What I learned is that Vocantas is not selling IVRs, or speech recognition licenses, or even the professional services that tie these systems together for businesses. He's selling solutions.

I started my career at an AT&T hurtling towards divestiture and the mantra was to sell solutions, not boxes. Selling into the retail vertical, we were very big on extolling the virtues of automating Bridal Registry. Before you scoff, let me say that Lord & Taylor was the account being sold to and in 1981, this was considered leading edge technology. At the end of the day, what AT&T really wanted to sell was tie lines between and among the 40 or so Lord & Taylor locations so they could share this precious information. And it worked.

In the intervening years, I've seen all the enterprise communications vendors talk about selling solutions but more often than not deliver boxes. In some cases a lot of boxes.

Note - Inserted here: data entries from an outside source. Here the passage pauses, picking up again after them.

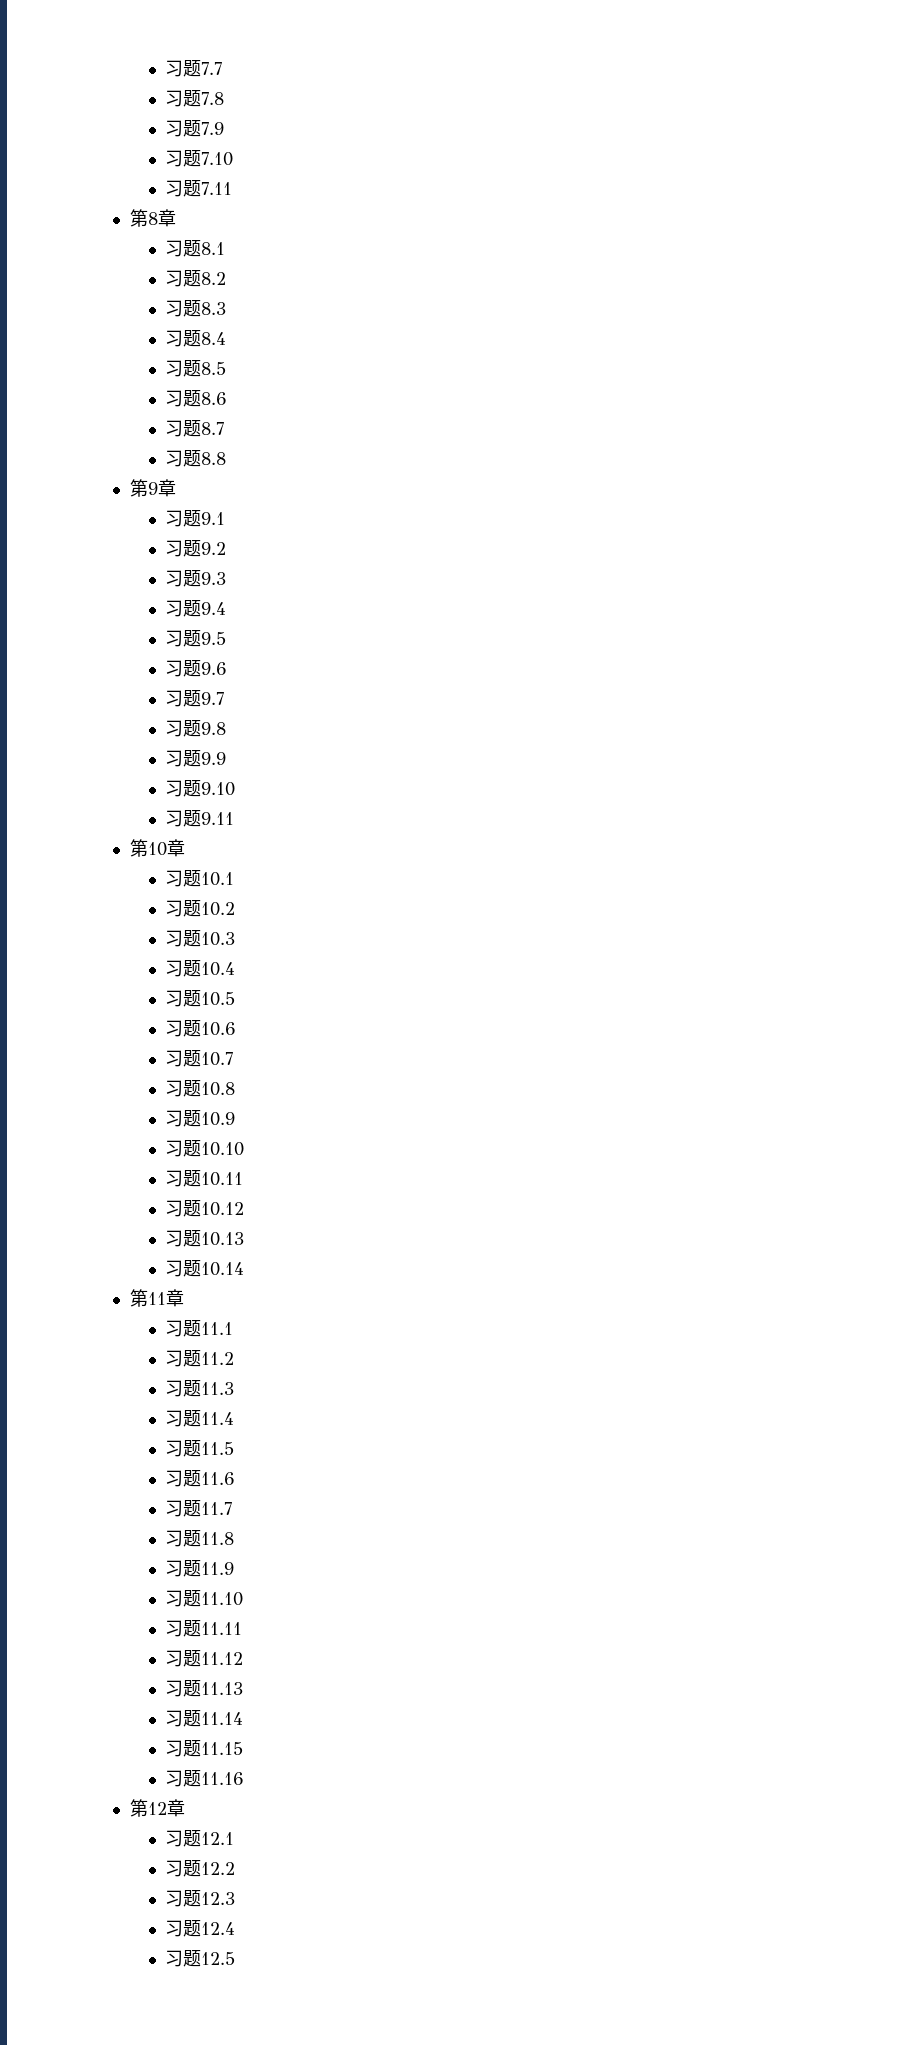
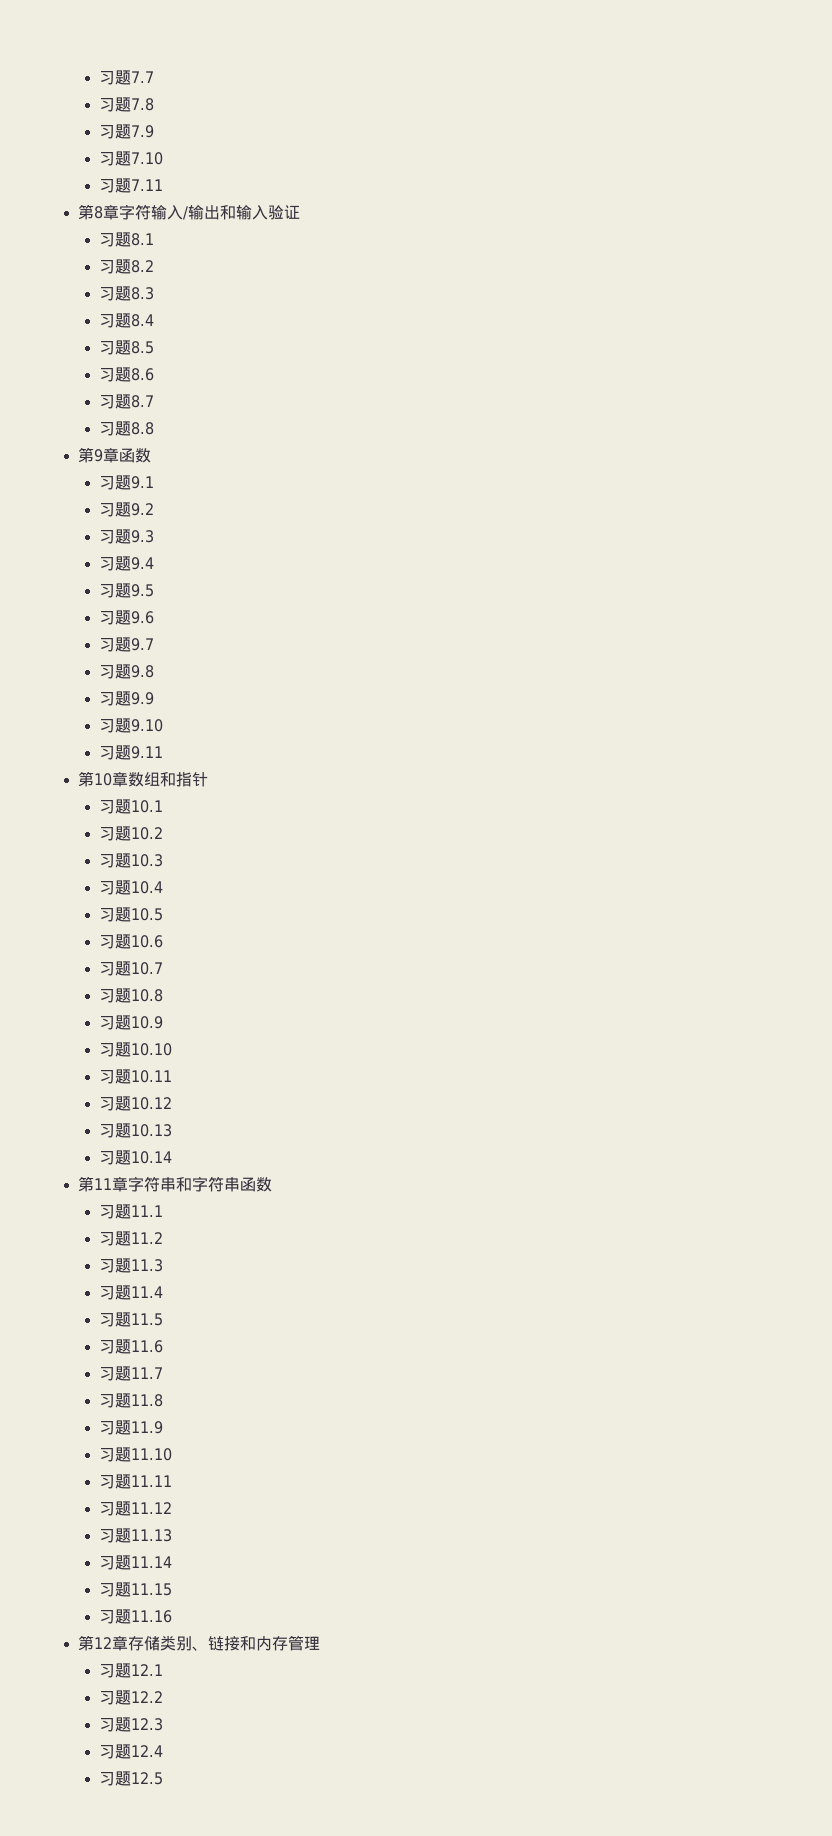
- 第8章
+ 第8章字符输入/输出和输入验证
- 第9章
+ 第9章函数
- 第10章
+ 第10章数组和指针
- 第11章
+ 第11章字符串和字符串函数
- 第12章
+ 第12章存储类别、链接和内存管理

Vocantas is different. It lists its products not as 4 port or 24 port IVRs, but with application names like CallAssure (an automated system that calls patients to ensure they have taken their medication), Utilities OnCall (a turnkey system for bill inquiry and payment) and Team OnCall (a reliable solution for delivering a single, custom message to a pre-determined list of critical team members by telephone, email, cellular SMS etc.).

Vocantas is more than just a turnkey IVR application. They have also pre-integrated the solution to work with vertical-specific software, like Cogsdale for utility billing or Standing Stone, which offers software for chronic disease management. Gary Hannah reports that these integrations are often based on web services.

That said, when Vocantas walks into a prospect they're not talking about web services or SOA or vXML design tools. They're talking about a solution, like automating bill payment for an energy company. While SOA and vXML is probably the right answer for the multi-million dollar implementation of a huge financial services firm with an IT staff of 300, the solution approach seems to be working for Vocantas, whose target customers don't have these assets. And it may be the key to taking speech automation to a broader market.